Round down or round to zero? If the latter, then it's not the case
that "most" integers yield a slightly smaller double when converted
(unless "smaller" means closer to zero). But yes, this is just
nitpicking.

The point is that the standard requires the conversion of an integer
to a floating-point type to yield an exact result when that result
can be represented (C99 6.3.1.4), and the floating-point model
imposed by C99 5.2.4.2.2 implies that a fairly wide range of integer
values must be exactly representable. That range might not cover
the full range of any integer type (even long double might not be
able to represent CHAR_MAX if CHAR_BIT is big enough).

In particular, converting the value 1 from int to double and back
to int is guaranteed to yield 1; if it doesn't, your implementation
is non-conforming.

There's a common idea that floating-point values can never be
anything more than approximations, and that no floating-point
operation is guaranteed to yield an exact result, but the reality
of it isn't that simple. It might be safer to *assume* that all
such operations are approximate but there are things you can get
away with if you know what you're doing. The trouble is that, even
if you know what you're doing, it can be very easy to accidentally
get outside the range in which the guarantees apply; you can use
double to represent exact integers, but there's no warning when you
exceed the range where that works.

--
Keith Thompson (The_Other_Keith) (E-Mail Removed) <http://www.ghoti.net/~kst>
Nokia
"We must do something. This is something.

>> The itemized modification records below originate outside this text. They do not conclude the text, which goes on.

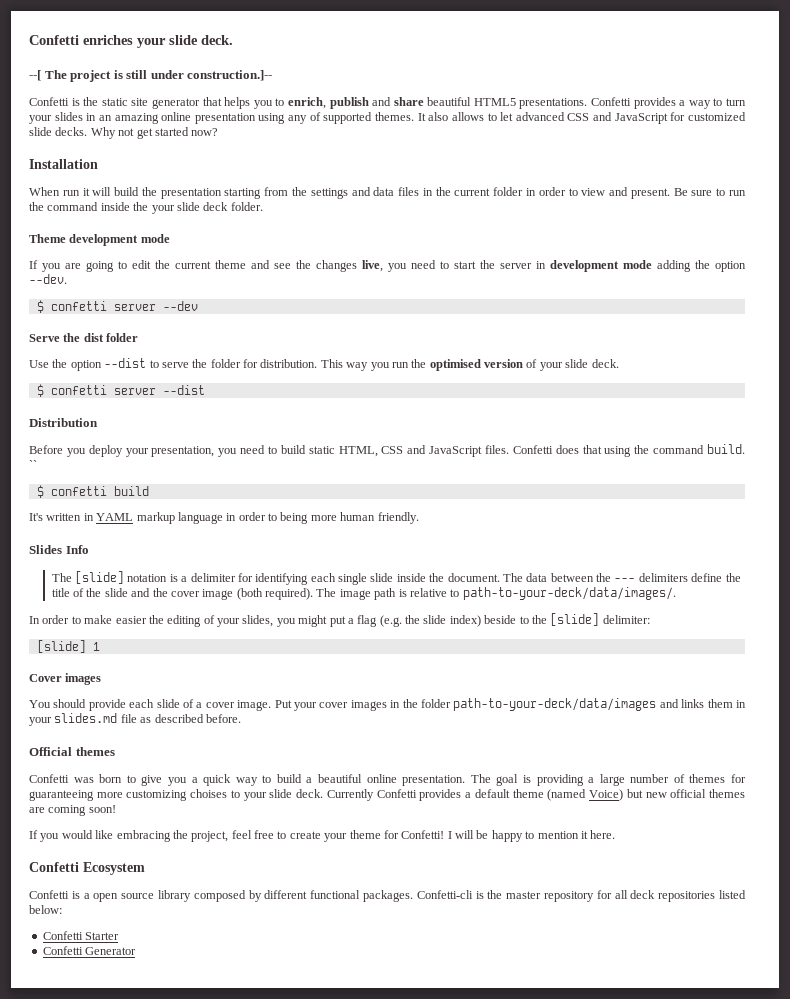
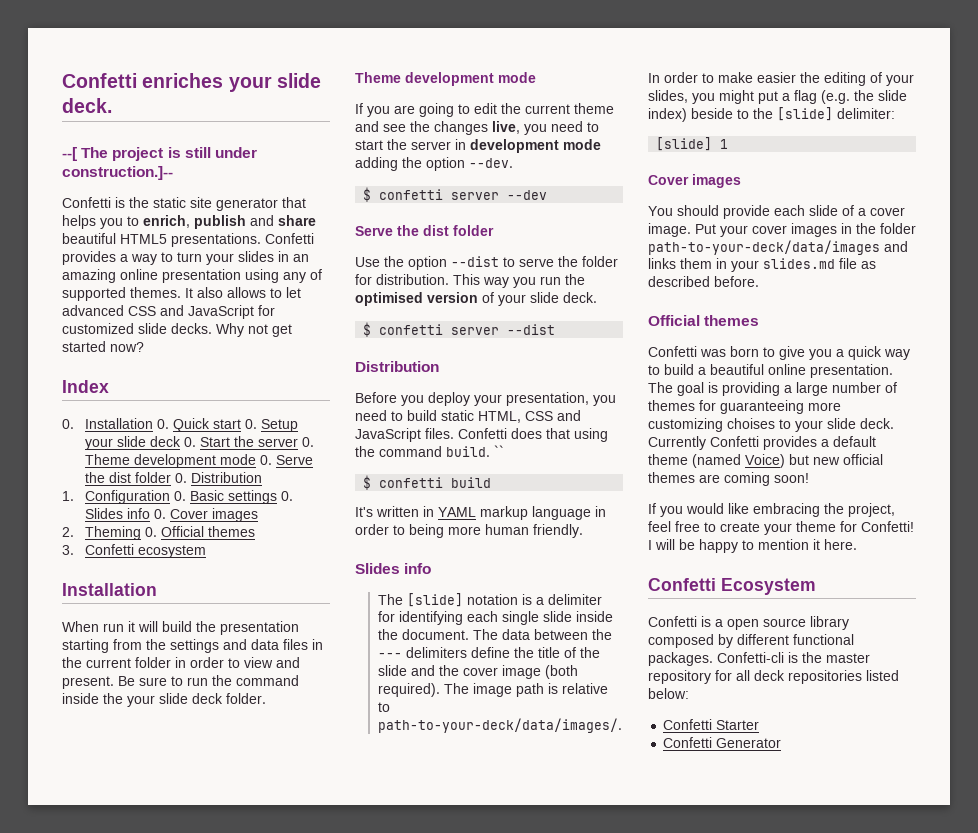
(219, 132) none -> [62,380,109,393] [62,418,299,432] [85,436,315,450] [85,454,314,468] [85,472,263,483] [62,490,294,504] [85,508,259,522] [62,526,256,540] [62,544,207,558] // Index // 0. Installation 0. Quick start 0. Setup your slide deck 0. Start the server 0. Theme development mode 0. Serve the dist folder 0. Distribution // 1. Configuration 0. Basic settings 0. Slides info 0. Cover images // 2. Theming 0. Official themes // 3. Confetti ecosystem
[65,545,89,554] Info -> [404,563,432,574] info

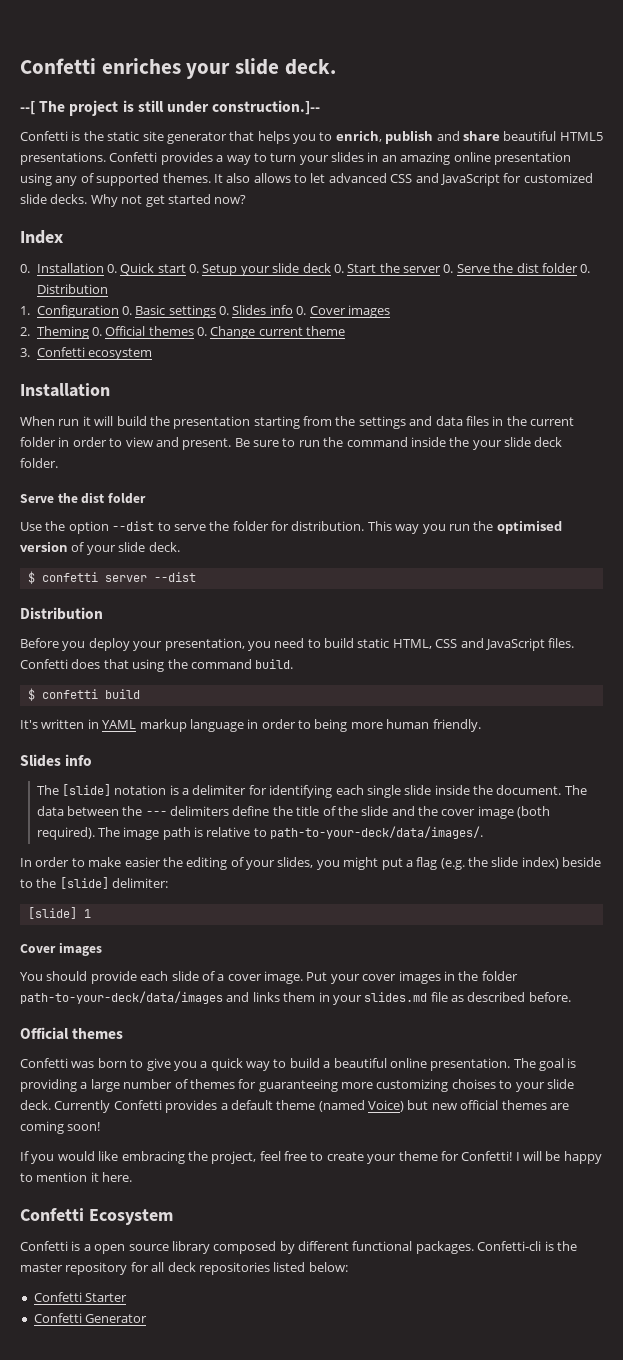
[85,454,273,468] Theme development mode 0. -> (454, 268) none
(256, 531) none -> [197,326,346,339] 0. Change current theme
[355,72,536,86] [355,103,614,117] [355,121,599,135] [355,139,601,153] [355,157,513,171] [363,187,548,202] // Theme development mode // If you are going to edit the current theme and see the changes live, you need to start the server in development mode adding the option --dev. // $ confetti server --dev -> (58, 463) none
[494,445,504,457] `` -> (294, 664) none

Therefore, we must do this."
-- Antony Jay and Jonathan Lynn, "Yes Minister"

Ersek, Laszlo
Guest
Posts: n/a

 06-03-2010
On Thu, 3 Jun 2010, Keith Thompson wrote:

> The trouble is that, even if you know what you're doing, it can be very
> easy to accidentally get outside the range in which the guarantees
> apply; you can use double to represent exact integers, but there's no
> warning when you exceed the range where that works.

For any unsigned type that has no more bits than 612,787,565,149,966; that
is, any conceivable unsigned type, the following is a sufficient condition
to store any value of said type in a "long double":

((long long unsigned)sizeof(utype) * CHAR_BIT * 30103 + 99999) / 100000
<= LDBL_DIG

For uint32_t, the left side evaluates to 10, and both DBL_DIG and LDBL_DIG
must be at least 10 on any conformant platform.

After the conversion to the chosen floating point type, eg. long double,
one must track the possible ranges in every floating point expression
involved, and make sure that any evaluation can't exceed "limit", which
can be initialized like this:

char lim_str[LDBL_DIG + 1] = "";
long double limit;

(void)sscanf(memset(lim_str, '9', LDBL_DIG), "%Lf", &limit);

(Of course not exceeding this bound may not be sufficient for converting
back to "utype", but since "(utype)-1" itself was convertible, this final
condition is only a simple comparison away.)

--o--

The number of full decimal digits needed to represent the C value
"(utype)-1" is given by the math expression

ceil(log_10(2 ** numbits - 1))

"numbits" being the number of value bits in "utype". It is safe to assume
(or rather, we have to assume) that all bits are value bits. Continuing
with math formulas, and exploiting log_10 being strictly monotonic and
ceil being monotonic,

ceil(log_10(2 ** numbits - 1))
<= ceil(log_10(2 ** numbits ))
== ceil(numbits * log_10(2))
<= ceil(numbits * (30103 / 100000))
== ceil(numbits * 30103 / 100000)

which equals the value of the math expression

floor( (numbits * 30103 + (100000 - 1)) / 100000 )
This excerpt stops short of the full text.